Trading update: Joules Group PLC (LON:JOUL)

Interims: Stagecoach PLC (LONLSGC), Tricorn Group PLC (LON:TCN), Monks Investment Trust PLC (LON:MONK)

Finals: Stock Spirits Group PLC (LON:STCK), PCF Group Plc (LON:PCF), Numis Corporation PLC (LON:NUM), Majedie Investments PLC (LON:MAJE)

Traffic numbers: International Consolidated Airlines Group PLC (LON:IAG)

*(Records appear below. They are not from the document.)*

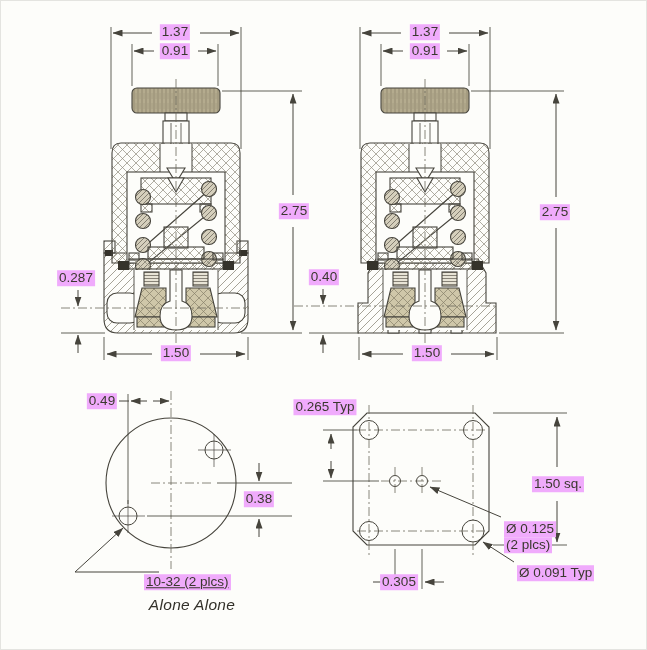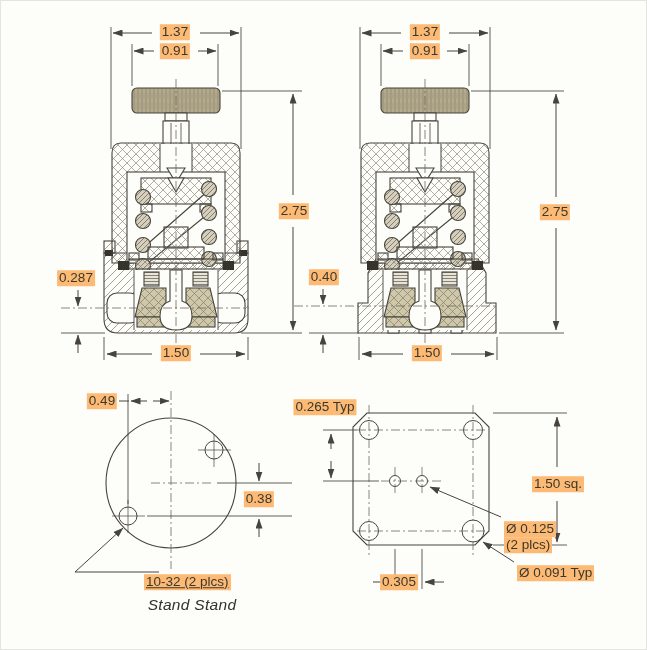"1.37" .lbl { background: #fdba74 -> #f0abfc }
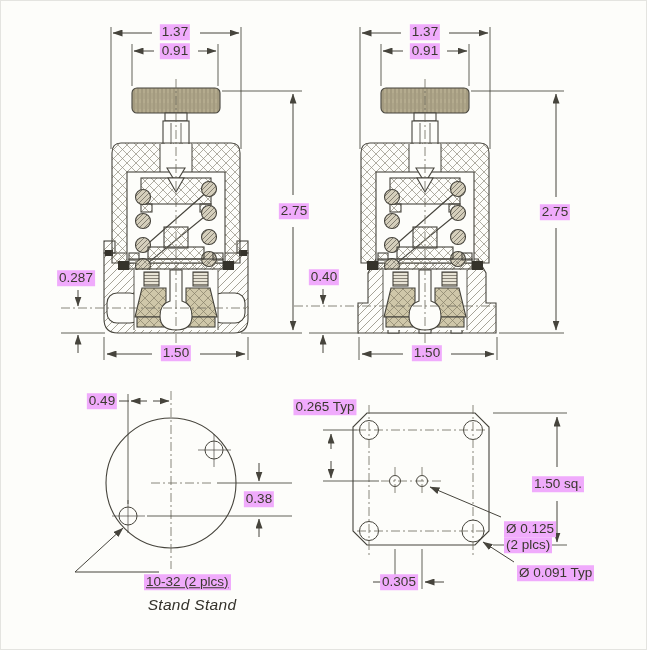"Stand Stand" div.lbl { text: Stand Stand -> Alone Alone }
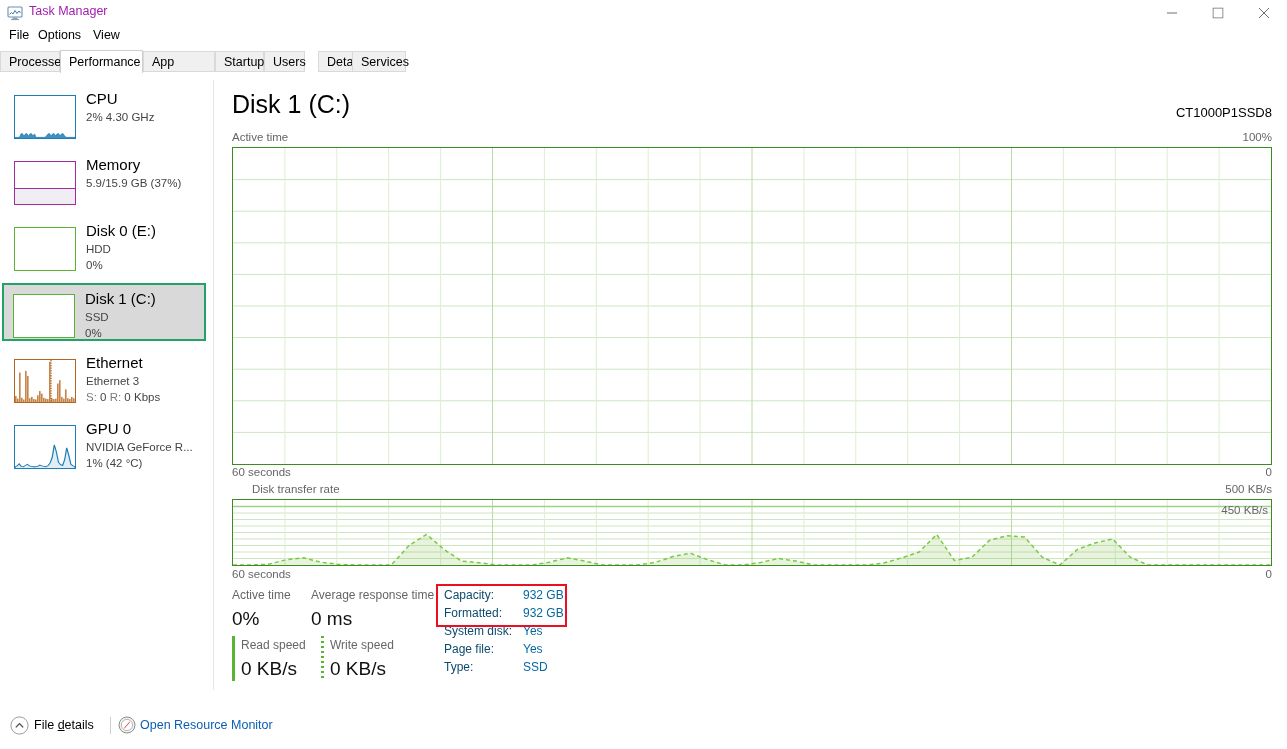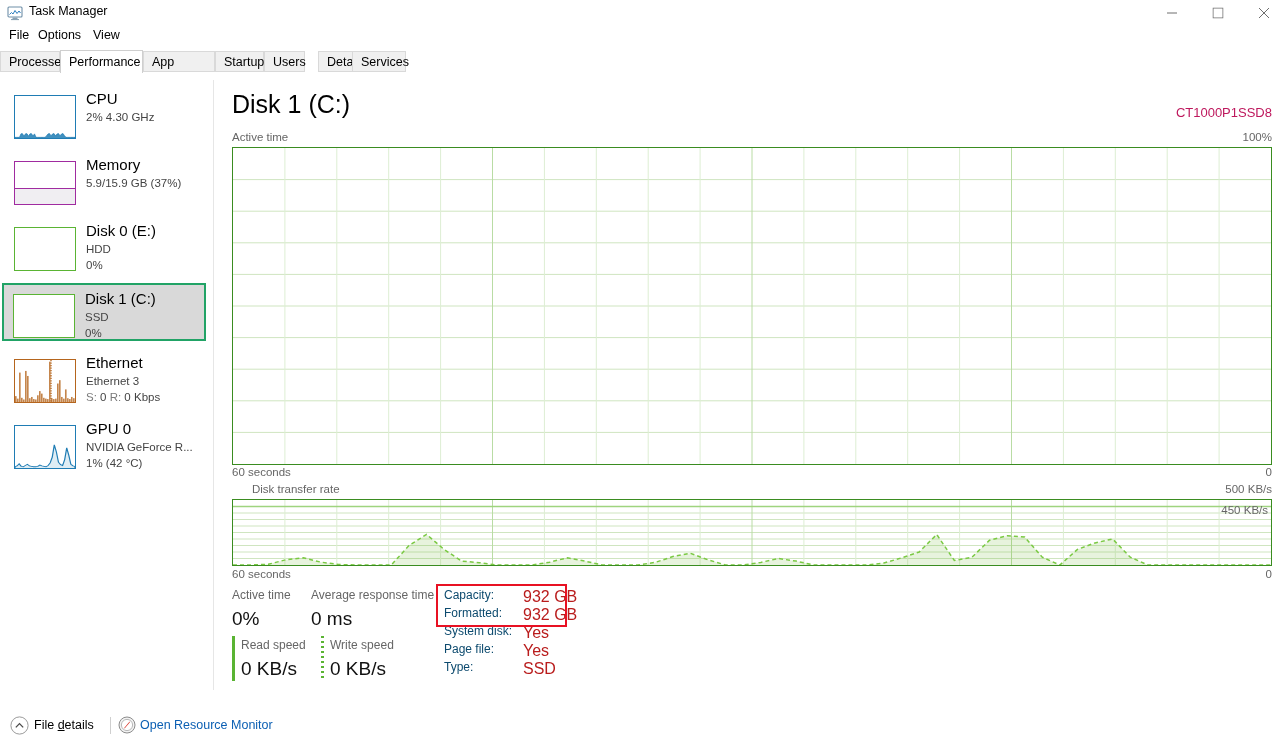"Task Manager" .tb-title { color: #000000 -> #a21caf }
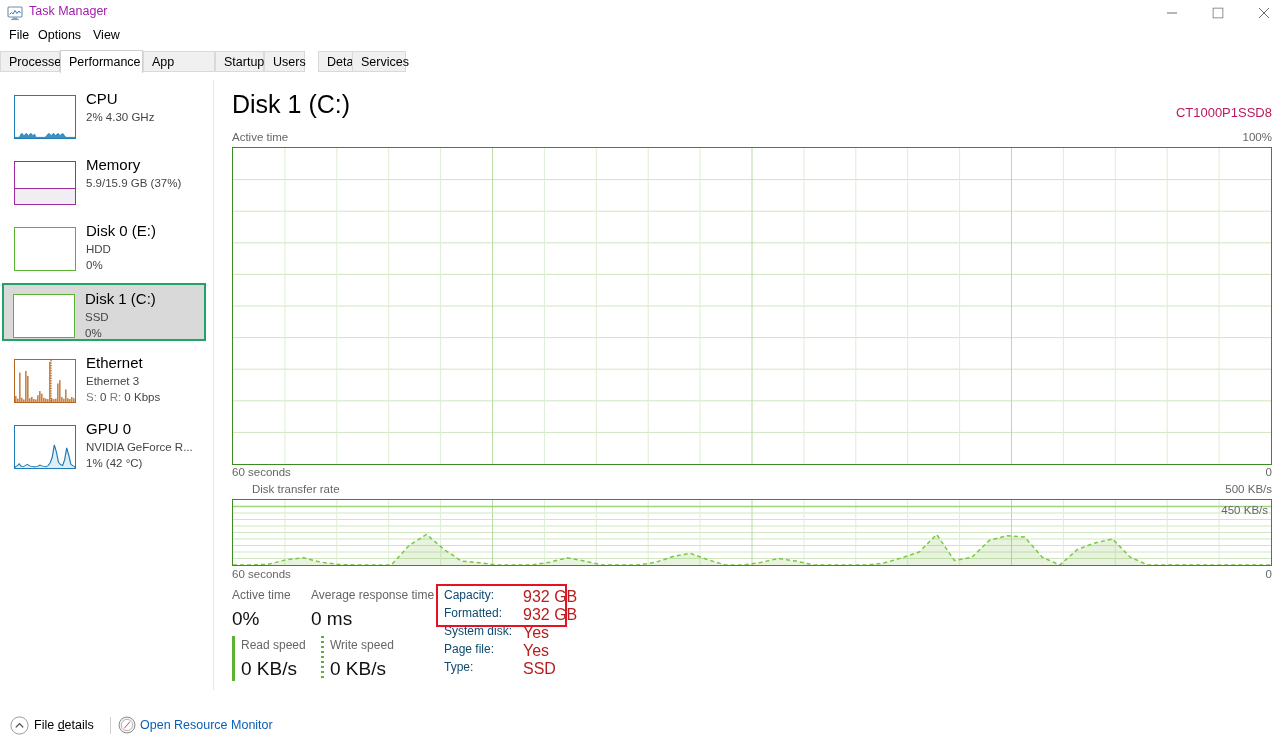"CT1000P1SSD8" .device-model { color: #be185d -> #000000 }
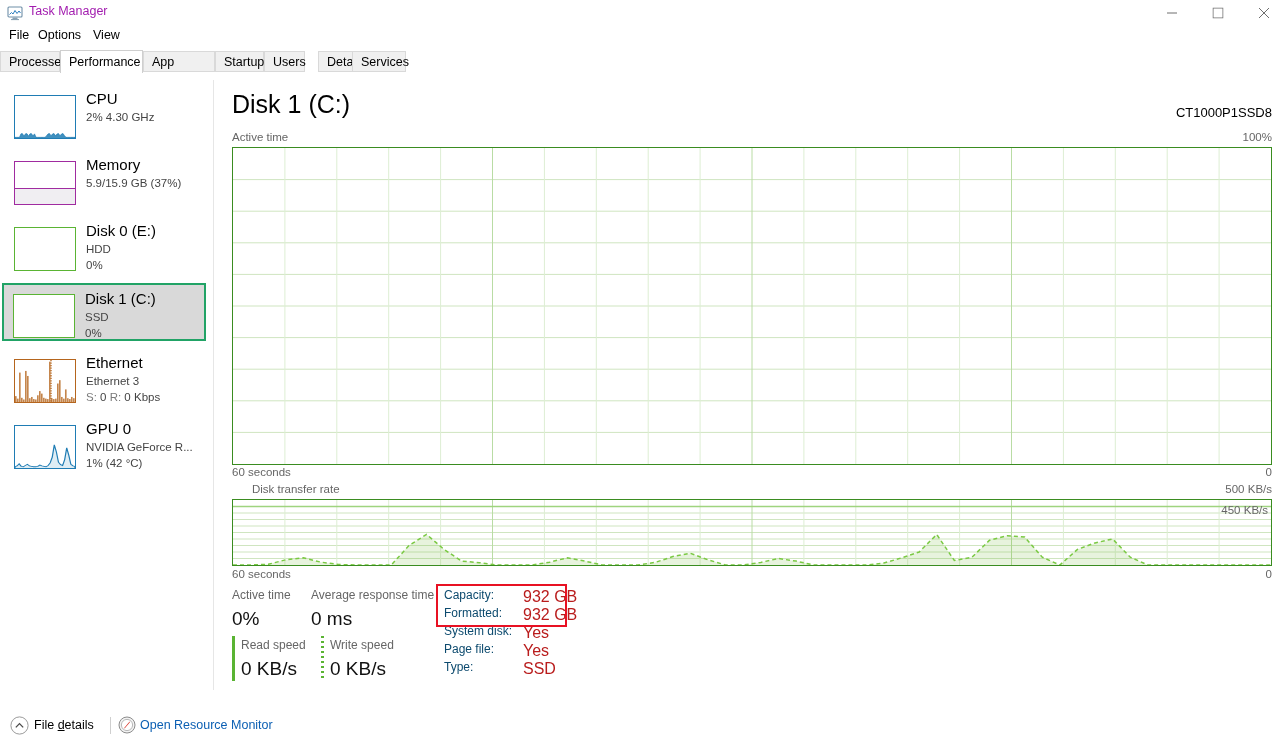"932 GB" .rowval { color: #b91c1c -> #0369a1; font-size: 16px -> 12px }
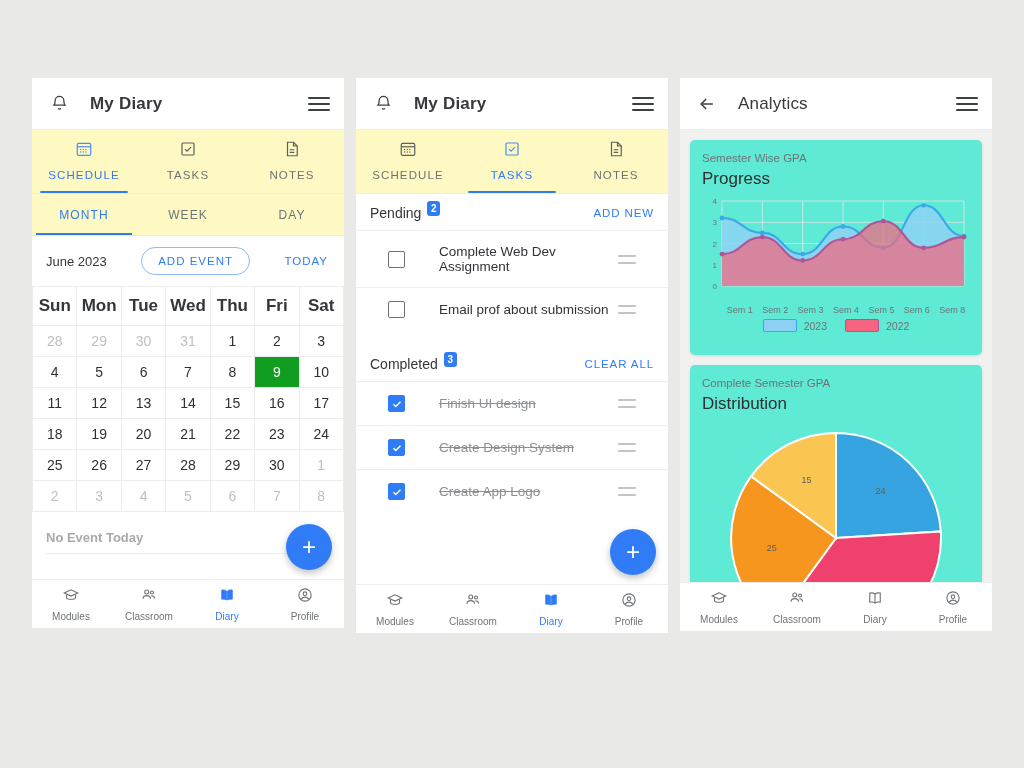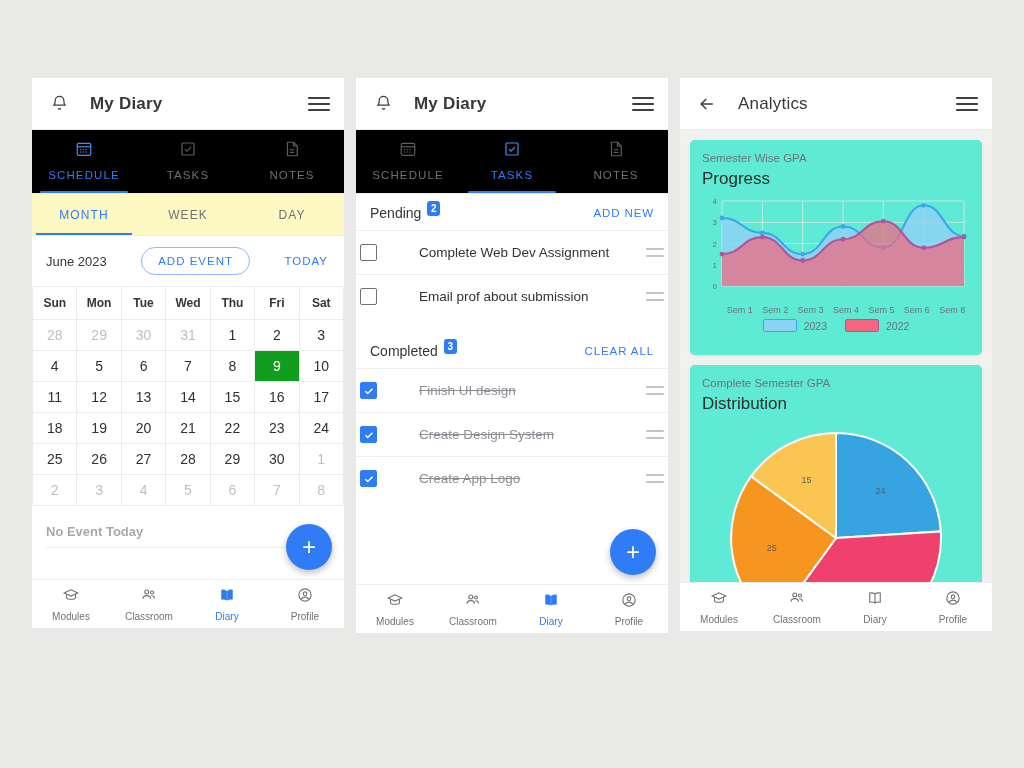"SCHEDULE" .tabs { background: #000000 -> #fef9c3 }
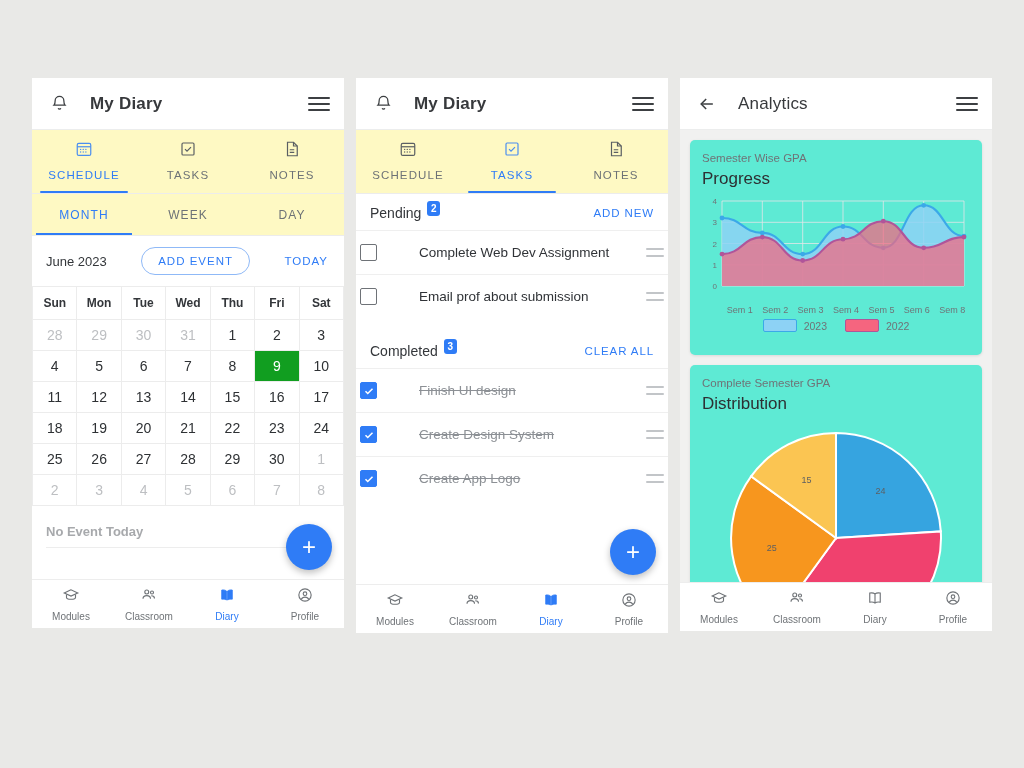"Complete Web Dev Assignment" .taskrow { gap: 8px -> none; padding: 13px 4px -> 13px 32px }
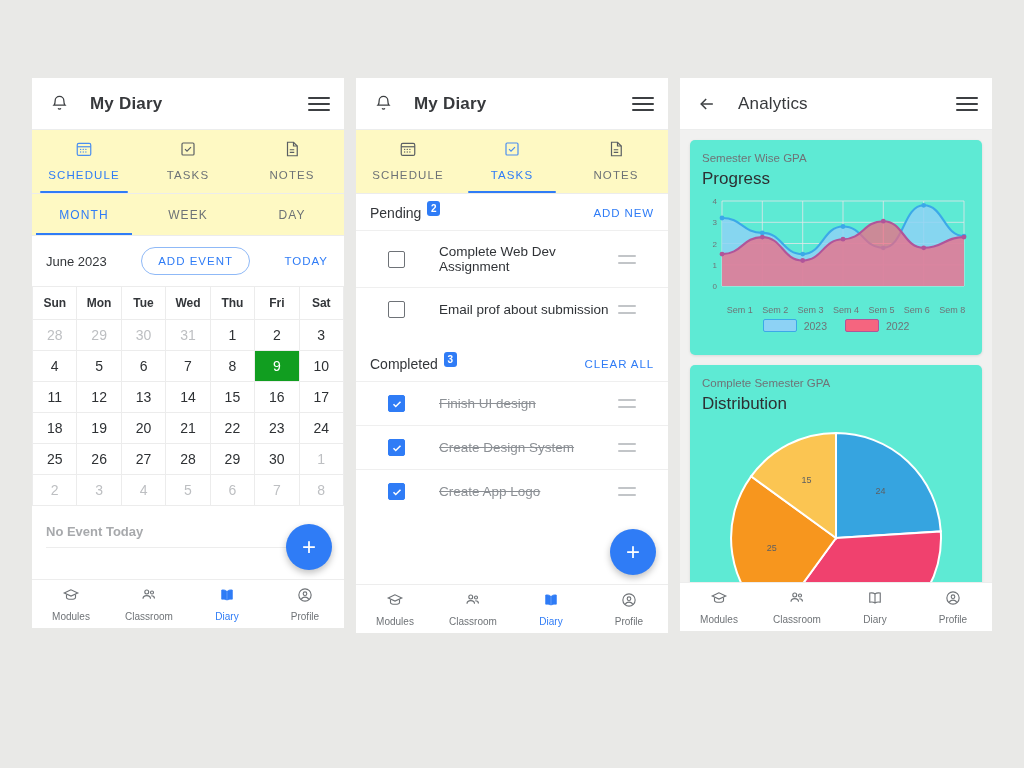"Sun" .cal th { font-size: 12px -> 17px }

AGMs: Ceres Power PLC (LON:CWR)

Economic data: UK services PMI; US ISM non-manufacturing; US services PMI; Fed Beige Book

Around the markets:

Sterling: US$1.268, down 0.24%

Brent Crude: US$61.14 a barrel, down 1.54%

Gold: US$1,234.5 an ounce, down 0.3%

Bitcoin: US$3,845, down 1.7%

City Headlines:

• Financial Times: Theresa May suffered a double defeat on Tuesday after MPs found the government in contempt and backed a proposal that parliament should have a free hand to determine the Brexit deal.

• The Daily Telegraph: Mark Carney and his deputies have warned that Britain’s vital financial sector could be undermined if MPs reject the Prime Minister’s Brexit deal.

• The Times: US stocks markets tumbled last night amid fresh concerns about the strength of the US economy and the future of President Trump’s trade war with China.